Ким доверительно, почти заискивающе посмотрел мне в глаза.

Я знал, кто такой был Ким. Я был наслышан об этом человеке от его коллег, беседовавших со мной все предыдущие разы. И я не мог бы назвать ни одного человека, который произносил бы его имя без нотки уважения. Все протоколы наших бесед, которые приносили мне на подпись, шли под шапкой «УТВЕРЖДАЮ» с его фамилией и инициалами. В частности он был руководителем проекта, коснувшегося меня помимо моей воли. А, в общем, он был руководителем всей организации, занимающейся, кроме всего прочего, и этим самым проектом. Вот кто он был такой, этот Ким.

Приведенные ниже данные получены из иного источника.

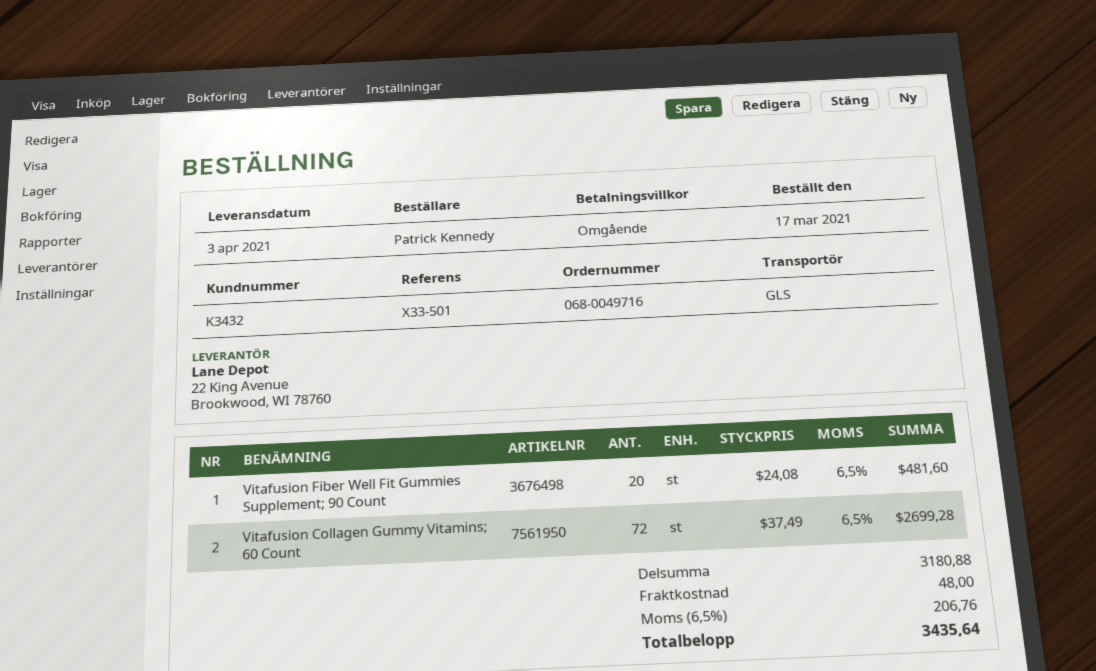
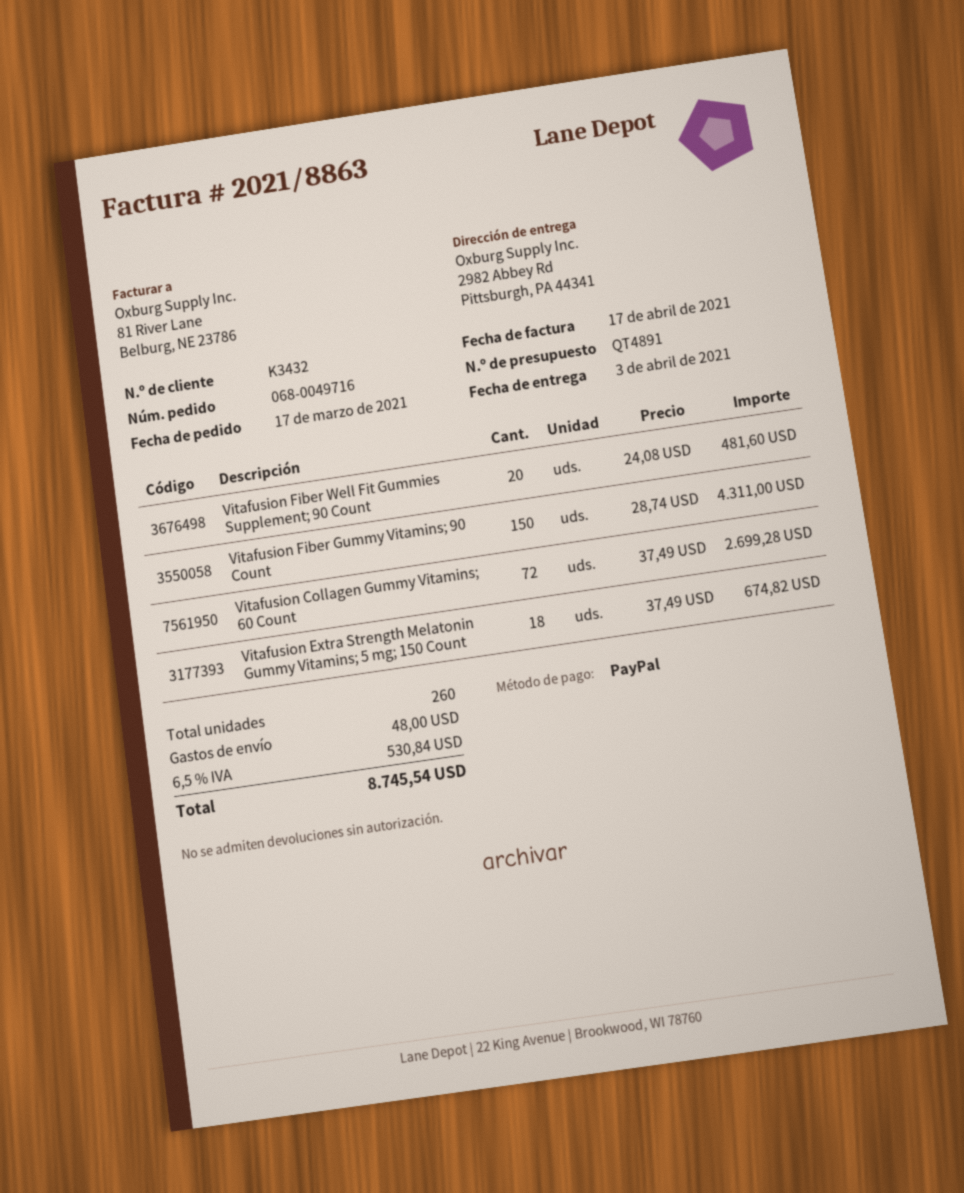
Vitafusion Fiber Gummy Vitamins; 90 Count: none -> 150 x 28.74 = 4311.00
Vitafusion Extra Strength Melatonin Gummy Vitamins; 5 mg; 150 Count: none -> 18 x 37.49 = 674.82
tax: 6.5% = 206.76 -> 6.5% = 530.84
total: 3435.64 -> 8745.54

Впрочем, чем занималась эта организация, как она называлась (в протоколах было написано просто «Руководитель: Ким А.В.»), какие задачи решала, я не мог даже предполагать. Я даже не мог точно сказать, где она находится: меня всегда привозили сюда в автомобиле без окон. И каждый раз меня забирали из разных точек. Меня просто приглашали на встречу в каком-нибудь нейтральном месте, где меня всегда ждал фургон. Вполне, кстати, комфортабельный. Фургон бизнес-класса. Я отдавал водителю телефон и садился в машину. И сколько раз я ни пытался по поворотам автомобиля и по времени его движения прикинуть, где мы находимся, у меня всегда получалась полная ерунда. Покидал заведение я в обратном порядке.

Самое смешное, что я не мог дать себе определённый ответ, как я вообще оказался втянутым во всю эту авантюру. Наверное, в самом начале я был слишком подавлен, мне нужно было отвлечься, и я ответил согласием на предложение. А потом как-то затянуло оно меня. Ведь… Если подумать, если посмотреть со стороны… Каким, в сущности, бредом я занимаюсь последние без малого полгода! Интересно, я один такой?

– Андрей Валерьевич, а я один такой? – спросил я внезапно для самого себя.

Ким не рассуждал и секунды. Как будто он знал, что на сорок четвёртой беседе я задам именно этот вопрос.

– Не один. Но такой уверенный результат зафиксирован только у Вас.

– Ну, дык, ёлы-палы, – залихватски, и сам, не зная зачем, ответил я.

– Что это значит? – спросил Ким, не выражая, однако, особого интереса.

– Да так. У деда была такая присказка на все случаи жизни. Он даже, бывало, здоровался так, – я слегка улыбнулся и, подражая дедовским интонациям, произнёс: – Ну, дык, ёлы-палы, здорово, чоль!

– Любили Вы деда? – спросил Ким с участием.

– Очень. И он меня любил… Очень…

Ким с пониманием покачал головой, как будто он и сам вспомнил своего любимого деда.

– Андрей Валерьевич, я предлагаю перейти к сути дела, – прервал я образовавшуюся паузу.

– Хорошо, – ответил Ким. – Давайте начнём.

Он придвинул поближе к себе стопку с бумагами и взял в руку карандаш. После чего попросил рассказать «всё с самого начала и, пожалуйста, со всеми подробностями».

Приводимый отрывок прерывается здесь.